Ausstellung 2020: Die "Großen Drei" im Schloss Cecilienhof

Vor 74 Jahren begann im Schloss Cecilienhof die Potsdamer Konferenz. Zum Jubiläum im nächsten Jahr soll das mit einer großen Ausstellung gewürdigt werden

Von Peer Straube

Churchills Zigarrenetui, Trumans Strohhut und Stalins Pfeife: Eine große Sonderausstellung zum 75. Jubiläum der Potsdamer Konferenz soll im nächsten Jahr das Schloss Cecilienhof im Neuen Garten in den Blickpunkt der Weltöffentlichkeit rücken. Die Schau solle zeigen, wie das frühere Hohenzollernschloss zu einem Ort wurde, an dem Weltgeschichte geschrieben wurde, sagte Christoph Martin Vogtherr, der Generaldirektor der Schlösserstiftung, am Mittwoch bei einem Vor-Ort-Termin. Gestern jährte sich der Beginn der Konferenz, auf der die alliierten Siegermächte über das Schicksal Europas und Asiens nach dem Zweiten Weltkrieg entschieden haben, zum 74. Mal.

Die Ausstellung setzt vier Schwerpunkte

„Die Neuordnung der Welt“ heißt denn auch folgerichtig der Untertitel der Ausstellung, mit der die Schlösserstiftung den Besuchern die Bedeutung dieser 16-tägigen Konferenz nahebringen will. Die Schau soll sich in vier Themenbereich gliedern. Der erste Komplex beschäftigt sich mit den „Großen Drei“. Gemeint sind die Protagonisten der Konferenz, die Staatschefs der Siegermächte: US-Präsident Harry S. Truman, der sowjetische Diktator Josef Stalin und der britische Premierminister Winston Churchill, der jedoch die Wahl verloren hatte und mitten in der Konferenz vom neuen Labour-Premier Clement Attlee abgelöst wurde. Im zweiten Komplex geht es um die Neuordnung Europas, im dritten – bislang weniger beachteten – um Asien und den Mittleren Osten. Wie berichtet hatte Vogtherr bereits im PNN-Interview angekündigt, auch in der Dauerausstellung im Schloss das Gewicht stärker auf die Bedeutung der Konferenz für das Schicksal Asiens legen zu wollen. Ein Großteil der jährlich rund 140.000 Besucher der Gedenkstätte im Schloss Cecilienhof kommt nämlich aus China und Japan. Der vierte Bereich schließlich widmet sich der Zeitenwende in der Welt nach 1945 und dem Beginn des Kalten Kriegs.

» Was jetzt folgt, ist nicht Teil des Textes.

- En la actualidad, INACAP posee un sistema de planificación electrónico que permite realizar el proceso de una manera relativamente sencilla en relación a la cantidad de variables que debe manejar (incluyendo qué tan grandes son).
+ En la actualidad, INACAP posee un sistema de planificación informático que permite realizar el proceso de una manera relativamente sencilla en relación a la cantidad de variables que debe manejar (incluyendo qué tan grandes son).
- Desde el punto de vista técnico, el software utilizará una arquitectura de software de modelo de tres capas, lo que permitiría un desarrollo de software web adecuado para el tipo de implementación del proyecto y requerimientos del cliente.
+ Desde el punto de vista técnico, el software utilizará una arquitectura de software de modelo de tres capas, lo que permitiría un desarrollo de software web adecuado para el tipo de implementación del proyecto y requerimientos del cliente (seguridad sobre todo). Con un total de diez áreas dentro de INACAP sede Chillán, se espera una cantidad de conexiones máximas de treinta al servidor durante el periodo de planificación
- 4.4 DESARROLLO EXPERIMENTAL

Besucher sollen virtuell auf Zeitreise gehen

Ziel sei eine „sehr lebendige Ausstellung“, die sich auch an junge Leute richte, sagte Matthias Simmich, der Kurator der Schau. So werde ein neuer Multimediaguide zum Einsatz kommen, der das Publikum mit auf eine virtuelle Zeitreise nehmen soll. Um richtig in die Geschichte eintauchen zu können, „sollen die Besucher diese 75 Jahre in der Zeit zurücklegen können“, sagte Simmich.

Zudem befinde sich die Schlösserstiftung in Verhandlungen mit Russland, den USA und Großbritannien über Leihgaben von persönlichen Gegenständen der drei Staatschefs, sagte Jürgen Luh, der Projektleiter der Ausstellung. Möglicherweise bekämen die Besucher Churchills Zigarrenetui ebenso zu sehen wie den Hut und den Stock, die er während der Konferenz bei sich gehabt habe, präzisierte Luh gegenüber den PNN. Auch bei Truman gehe es um persönliche Dinge wie Hut, Stock oder Kleidung. Mit Russland werde über eine Pfeife Stalins verhandelt, „auch ein Kleidungsstück wäre großartig“, erklärte der Projektleiter. Man habe zu allen drei Ländern freundschaftliche Beziehungen aufgebaut, so Luh. Vor allem Russland habe bereits unschätzbare Hilfe geleistet und bislang unbekannte Filmaufnahmen von der Konferenz zur Verfügung gestellt. Diese erlaubten der Stiftung, die bislang recht kahl wirkenden Konferenzräume möglichst originalgetreu für die Ausstellung zu möblieren. Für die Ausstattung der Schreibtische etwa hat die Stiftung bereits ein britisches Feldtelefon angekauft. Es sei zwar nicht jenes, das Churchill selbst benutzt habe, aber eines vom gleichen Typ, erzählte Ausstellungskurator Matthias Simmich.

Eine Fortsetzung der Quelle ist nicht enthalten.